Material shown section start

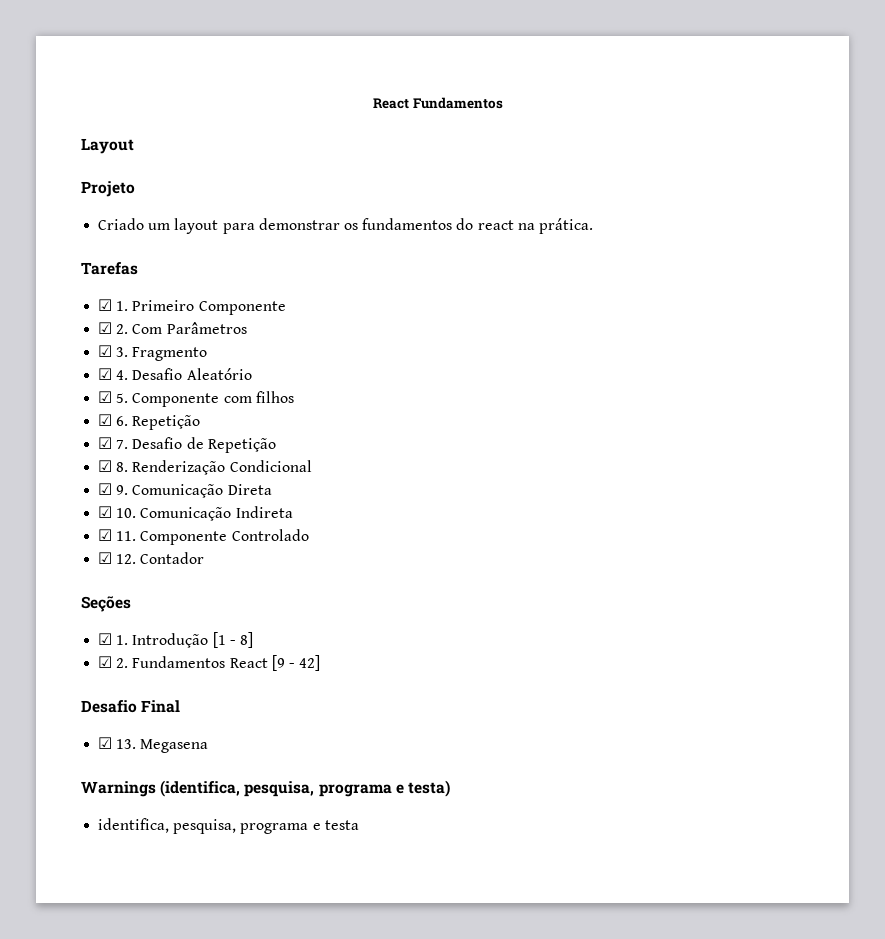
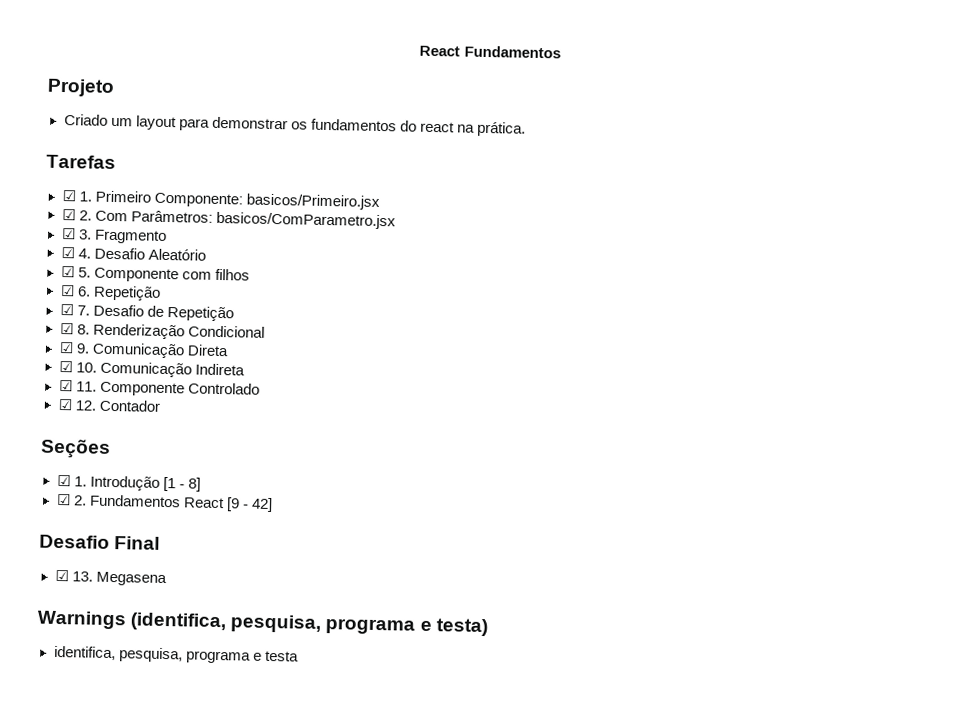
[81,138,134,154] // Layout -> (561, 52) none
[198,301,286,315] Componente -> [153,192,380,210] Componente: basicos/Primeiro.jsx
[166,322,247,334] Parâmetros -> [130,210,396,230] Parâmetros: basicos/ComParametro.jsx

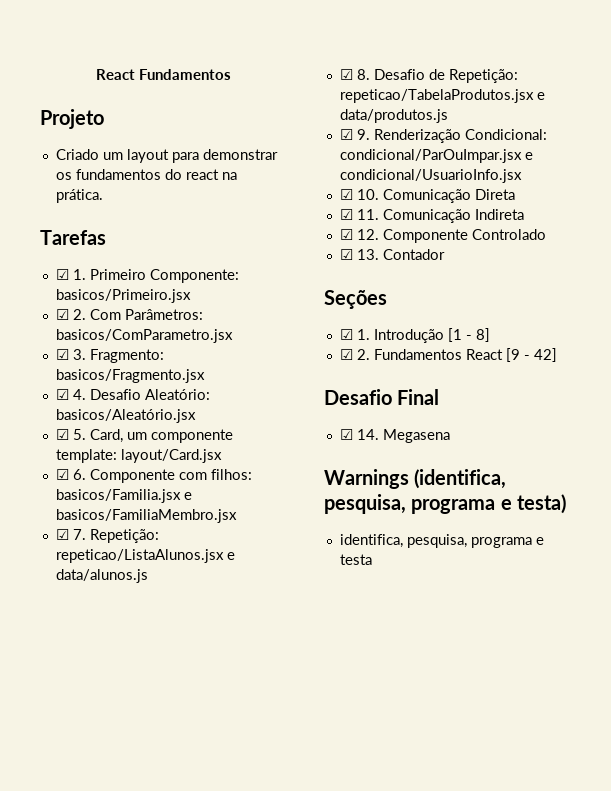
[93,229,167,244] Fragmento -> [89,349,164,363] [55,369,205,383] Fragmento: basicos/Fragmento.jsx
[147,248,206,261] Aleatório -> [144,389,210,400] [55,409,196,423] Aleatório: basicos/Aleatório.jsx
[93,267,250,283] [59,284,161,301] [59,303,234,322] [59,322,265,340] [58,341,90,354] Componente com filhos // ☑ 6. Repetição // ☑ 7. Desafio de Repetição // ☑ 8. Renderização Condicional // ☑ 9. -> [89,429,233,443] [55,449,222,463] [55,469,252,483] [55,489,192,503] [55,509,237,523] [55,529,159,543] [55,549,235,563] [55,569,148,583] [339,69,518,83] [339,89,545,103] [339,109,448,123] [339,129,547,143] [339,149,533,163] [339,169,522,183] [339,189,379,200] Card, um componente template: layout/Card.jsx // ☑ 6. Componente com filhos: basicos/Familia.jsx e basicos/FamiliaMembro.jsx // ☑ 7. Repetição: repeticao/ListaAlunos.jsx e data/alunos.js // ☑ 8. Desafio de Repetição: repeticao/TabelaProdutos.jsx e data/produtos.js // ☑ 9. Renderização Condicional: condicional/ParOuImpar.jsx e condicional/UsuarioInfo.jsx // ☑ 10.
[75,362,97,373] 10. -> [356,209,379,220] 11.
[75,381,97,392] 11. -> [356,229,379,240] 12.
[74,400,97,411] 12. -> [356,249,379,260] 13.
[71,571,93,582] 13. -> [356,429,379,440] 14.

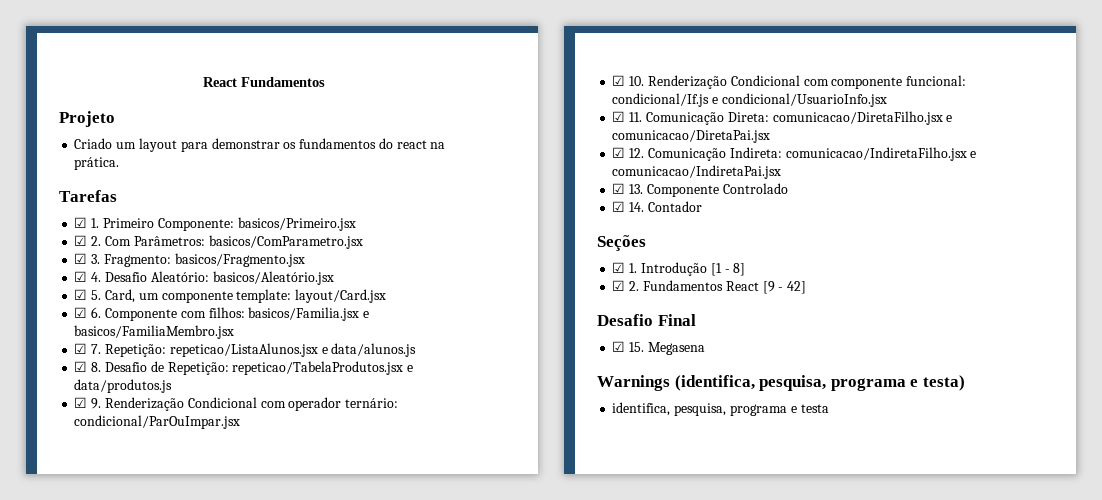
[464,129,547,140] [339,149,533,163] [339,169,522,183] [339,189,515,203] [339,209,524,223] [339,229,379,240] Condicional: condicional/ParOuImpar.jsx e condicional/UsuarioInfo.jsx // ☑ 10. Comunicação Direta // ☑ 11. Comunicação Indireta // ☑ 12. -> [187,397,399,411] [74,415,241,429] [612,75,967,89] [612,93,887,107] [612,111,953,125] [612,130,771,143] [612,147,977,161] [612,165,782,179] [612,183,644,194] Condicional com operador ternário: condicional/ParOuImpar.jsx // ☑ 10. Renderização Condicional com componente funcional: condicional/If.js e condicional/UsuarioInfo.jsx // ☑ 11. Comunicação Direta: comunicacao/DiretaFilho.jsx e comunicacao/DiretaPai.jsx // ☑ 12. Comunicação Indireta: comunicacao/IndiretaFilho.jsx e comunicacao/IndiretaPai.jsx // ☑ 13.
[356,249,379,260] 13. -> [629,202,645,212] 14.
[356,429,379,440] 14. -> [629,342,645,352] 15.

Material shown section end

* **Task directions**
Output the lines from the one with "[464,129,547,140] [339,149,533,163] [339,169,522,183]" through the end of the records above, exactly, including both ends, and nothing besides.

* **Result of the task**
[464,129,547,140] [339,149,533,163] [339,169,522,183] [339,189,515,203] [339,209,524,223] [339,229,379,240] Condicional: condicional/ParOuImpar.jsx e condicional/UsuarioInfo.jsx // ☑ 10. Comunicação Direta // ☑ 11. Comunicação Indireta // ☑ 12. -> [187,397,399,411] [74,415,241,429] [612,75,967,89] [612,93,887,107] [612,111,953,125] [612,130,771,143] [612,147,977,161] [612,165,782,179] [612,183,644,194] Condicional com operador ternário: condicional/ParOuImpar.jsx // ☑ 10. Renderização Condicional com componente funcional: condicional/If.js e condicional/UsuarioInfo.jsx // ☑ 11. Comunicação Direta: comunicacao/DiretaFilho.jsx e comunicacao/DiretaPai.jsx // ☑ 12. Comunicação Indireta: comunicacao/IndiretaFilho.jsx e comunicacao/IndiretaPai.jsx // ☑ 13.
[356,249,379,260] 13. -> [629,202,645,212] 14.
[356,429,379,440] 14. -> [629,342,645,352] 15.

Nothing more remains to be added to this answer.